* Problem to solve *
From the line containing "- Startup takes new approach to cycling shoes" down to the line containing "14 hours ago" in the records below, reproduce every line exactly, ends included, and omit all others.

* Provided records *
################

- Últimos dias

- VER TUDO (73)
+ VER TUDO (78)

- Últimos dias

################

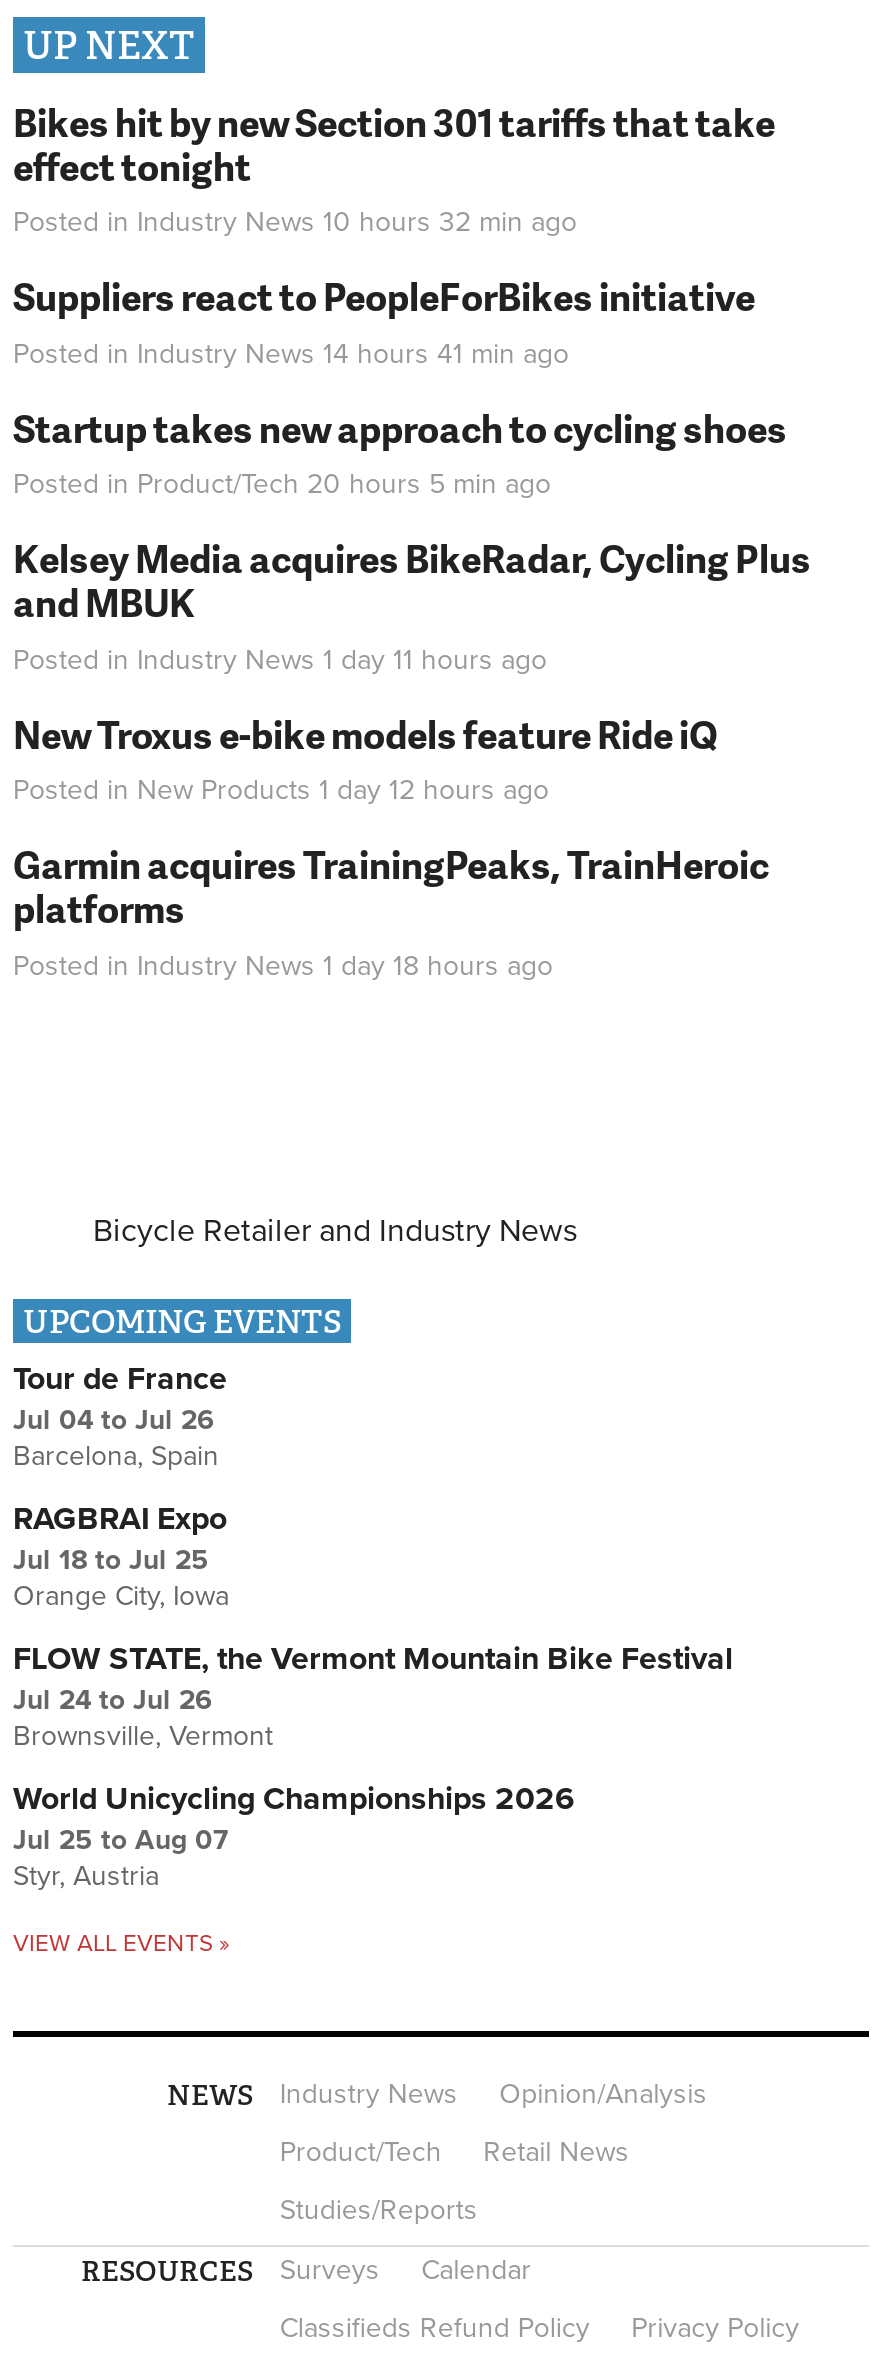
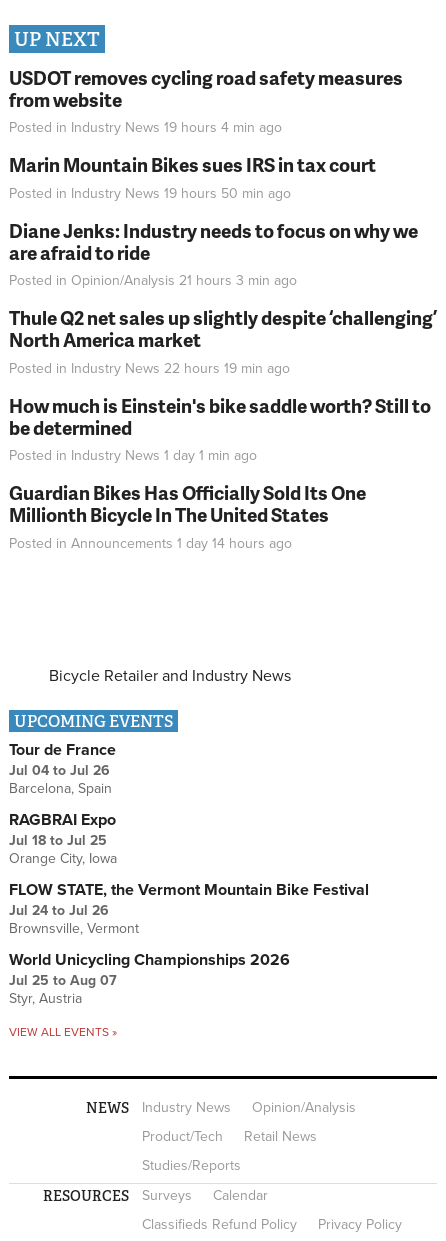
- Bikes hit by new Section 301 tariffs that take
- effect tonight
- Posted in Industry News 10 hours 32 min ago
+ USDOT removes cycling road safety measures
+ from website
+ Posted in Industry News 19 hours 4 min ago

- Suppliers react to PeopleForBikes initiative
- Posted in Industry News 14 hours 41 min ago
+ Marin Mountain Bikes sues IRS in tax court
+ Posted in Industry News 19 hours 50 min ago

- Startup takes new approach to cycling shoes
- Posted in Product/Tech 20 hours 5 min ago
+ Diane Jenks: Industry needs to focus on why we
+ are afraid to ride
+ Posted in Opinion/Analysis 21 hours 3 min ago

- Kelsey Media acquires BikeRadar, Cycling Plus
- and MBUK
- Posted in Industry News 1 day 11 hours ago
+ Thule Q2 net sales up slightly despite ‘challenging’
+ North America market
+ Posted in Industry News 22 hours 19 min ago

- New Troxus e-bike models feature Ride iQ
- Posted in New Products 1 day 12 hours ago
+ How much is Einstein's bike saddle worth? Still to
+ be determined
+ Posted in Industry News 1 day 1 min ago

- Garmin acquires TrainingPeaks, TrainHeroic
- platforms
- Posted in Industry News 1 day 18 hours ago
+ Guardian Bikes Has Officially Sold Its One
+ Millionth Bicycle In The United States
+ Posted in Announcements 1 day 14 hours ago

################

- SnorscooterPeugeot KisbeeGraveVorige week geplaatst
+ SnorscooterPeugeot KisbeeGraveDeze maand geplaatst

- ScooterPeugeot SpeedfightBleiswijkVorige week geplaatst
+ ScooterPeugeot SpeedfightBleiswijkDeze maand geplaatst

################

* Task solution *
- Startup takes new approach to cycling shoes
- Posted in Product/Tech 20 hours 5 min ago
+ Diane Jenks: Industry needs to focus on why we
+ are afraid to ride
+ Posted in Opinion/Analysis 21 hours 3 min ago

- Kelsey Media acquires BikeRadar, Cycling Plus
- and MBUK
- Posted in Industry News 1 day 11 hours ago
+ Thule Q2 net sales up slightly despite ‘challenging’
+ North America market
+ Posted in Industry News 22 hours 19 min ago

- New Troxus e-bike models feature Ride iQ
- Posted in New Products 1 day 12 hours ago
+ How much is Einstein's bike saddle worth? Still to
+ be determined
+ Posted in Industry News 1 day 1 min ago

- Garmin acquires TrainingPeaks, TrainHeroic
- platforms
- Posted in Industry News 1 day 18 hours ago
+ Guardian Bikes Has Officially Sold Its One
+ Millionth Bicycle In The United States
+ Posted in Announcements 1 day 14 hours ago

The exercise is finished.